__Source data__
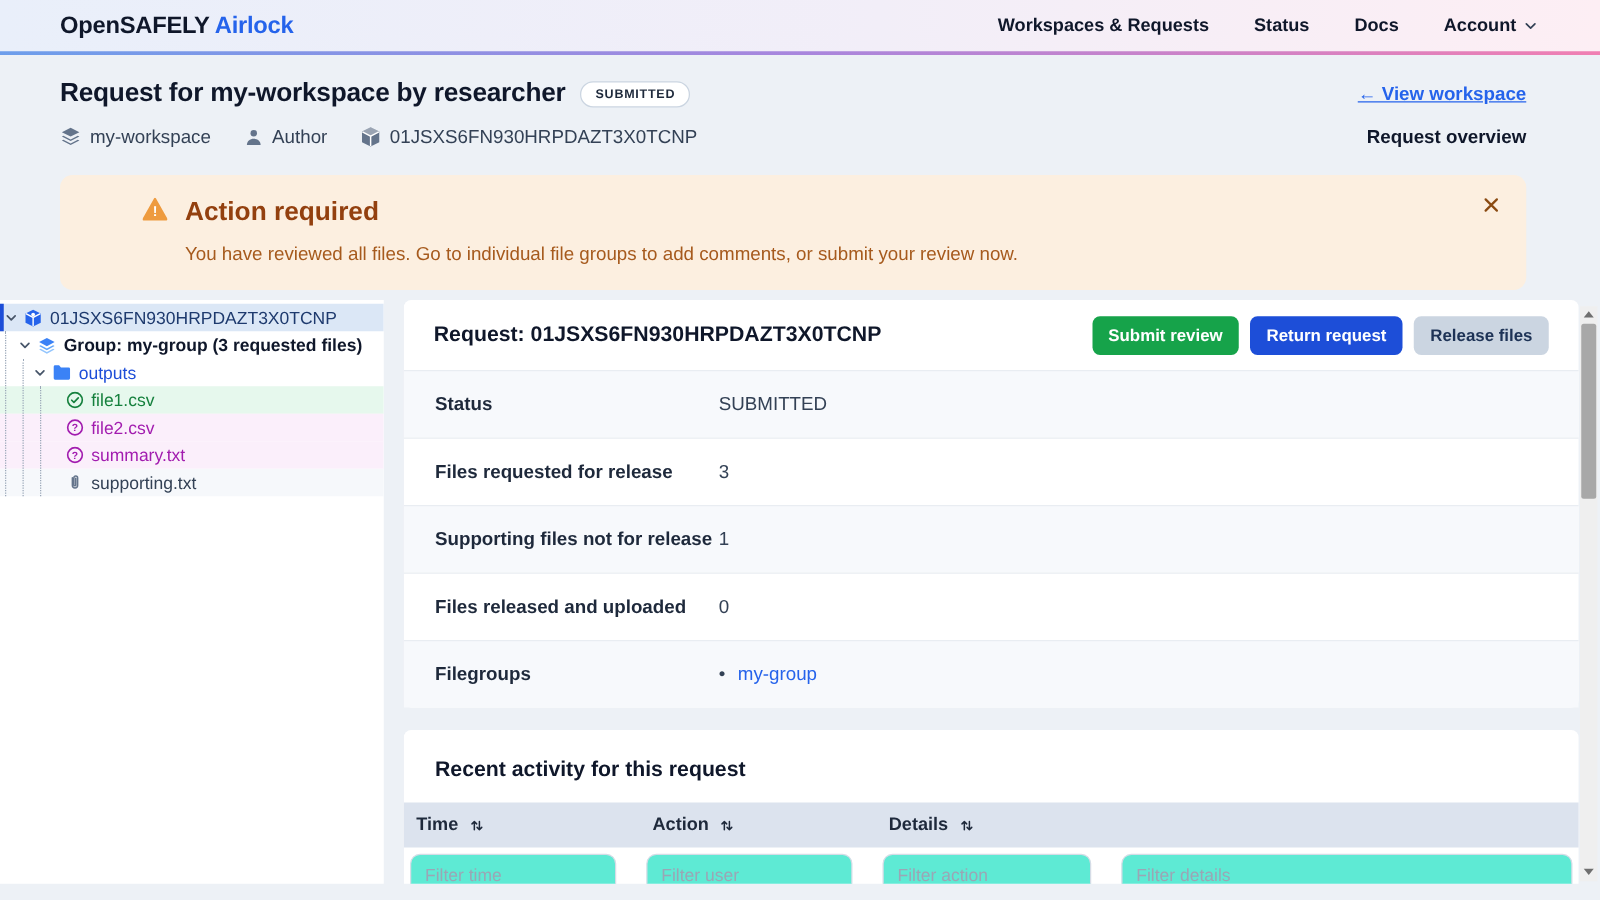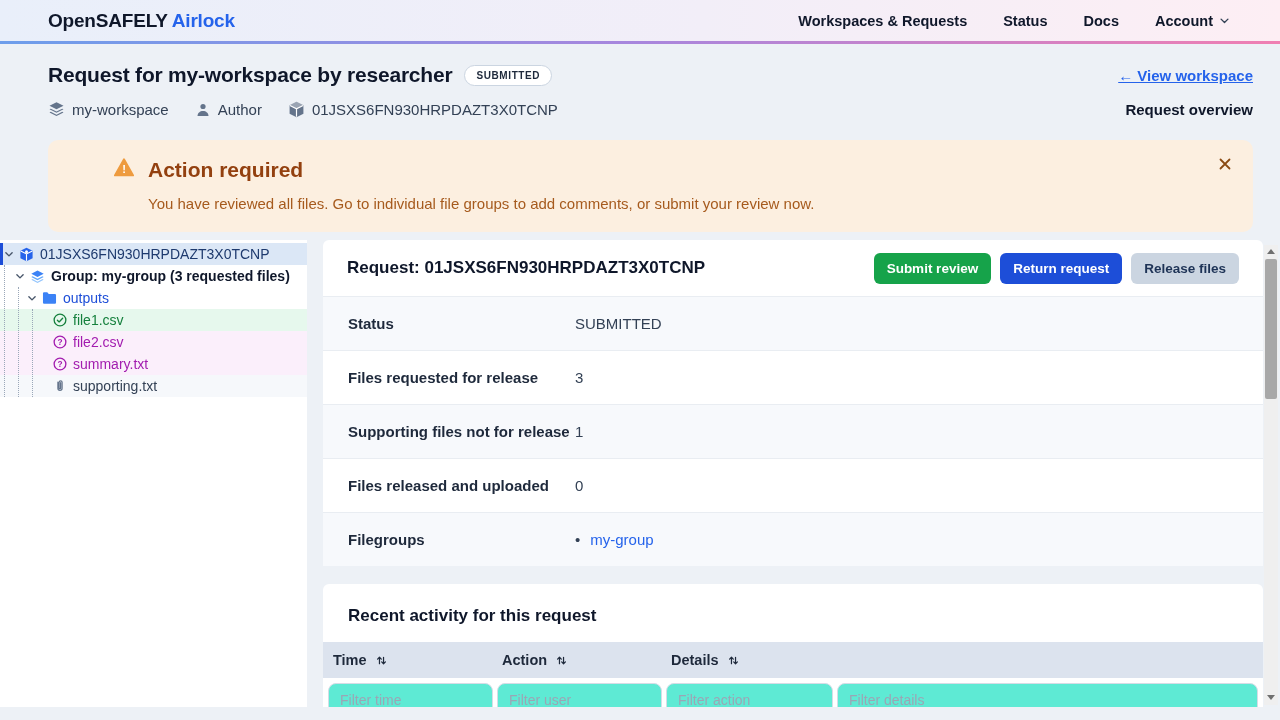--- a/index.html
+++ b/index.html
@@ -27,7 +27,7 @@
   .nav-item { font-size:14.5px; font-weight:600; color:#0f172a; cursor:pointer; display:flex; align-items:center; gap:6px; }
 
   
-  .page-head { padding:19px 27px 0 48px; }
+  .page-head { padding:19px 59px 0 48px; }
   .title-row { display:flex; align-items:center; }
   .page-title { font-size:21px; font-weight:800; letter-spacing:-0.2px; }
   .badge {

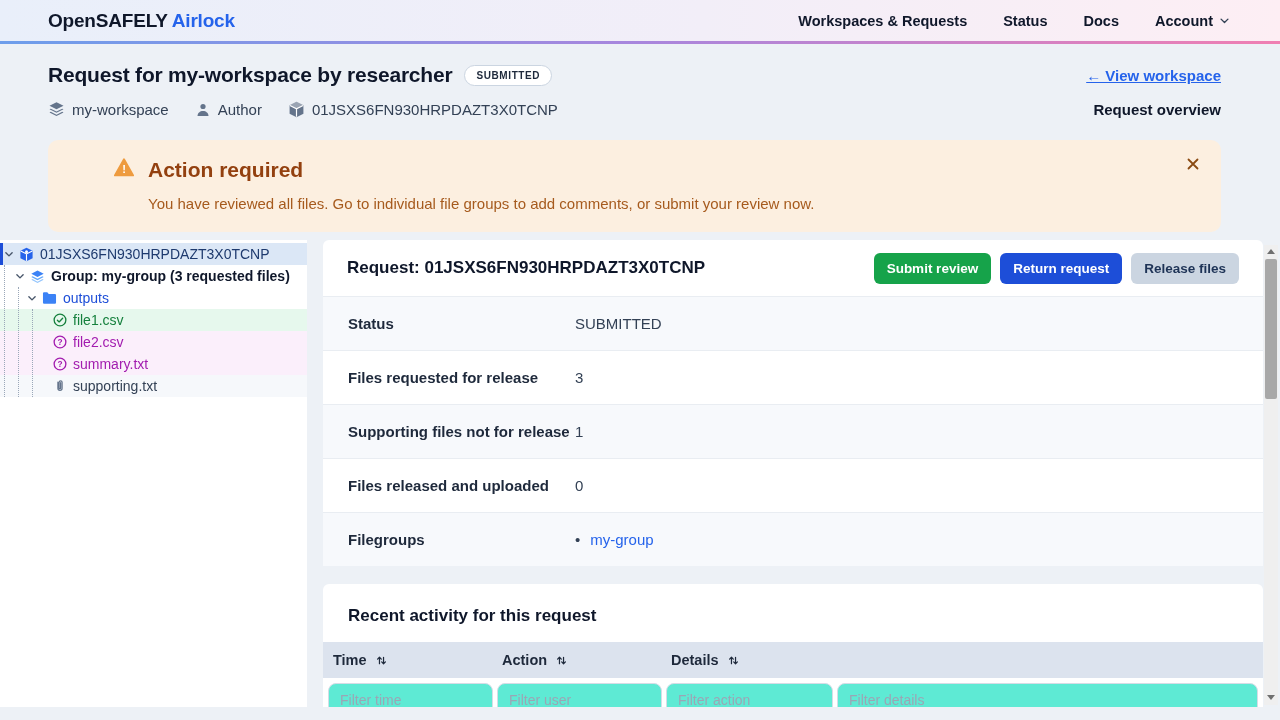--- a/index.html
+++ b/index.html
@@ -100,7 +100,7 @@
 
   .card2 { margin-top:18px; border-radius:6px 6px 0 0; }
   .card2 h2 { font-size:17px; font-weight:700; color:#0f172a; padding:22px 25px 16px 25px; }
-  .act-grid { display:grid; grid-template-columns:165px 165px 167px 1fr; gap:4px; padding:0 5px; }
+  .act-grid { display:grid; grid-template-columns:165px 165px 167px 1fr; gap:24px; padding:0 5px; }
   .act-head { background:#dce3ee; }
   .act-th { display:flex; align-items:center; gap:8px; height:36px; padding-left:5px; font-size:14.5px; font-weight:700; color:#1e293b; cursor:pointer; }
   .act-filters { margin-top:5px; }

__What is needed__
Exactly reproduce the lines that run from the first line of the listing above to the line containing "padding:19px 59px 0", including both; omit the pictures.

__Exercise response__
--- a/index.html
+++ b/index.html
@@ -27,7 +27,7 @@
   .nav-item { font-size:14.5px; font-weight:600; color:#0f172a; cursor:pointer; display:flex; align-items:center; gap:6px; }
 
   
-  .page-head { padding:19px 27px 0 48px; }
+  .page-head { padding:19px 59px 0 48px; }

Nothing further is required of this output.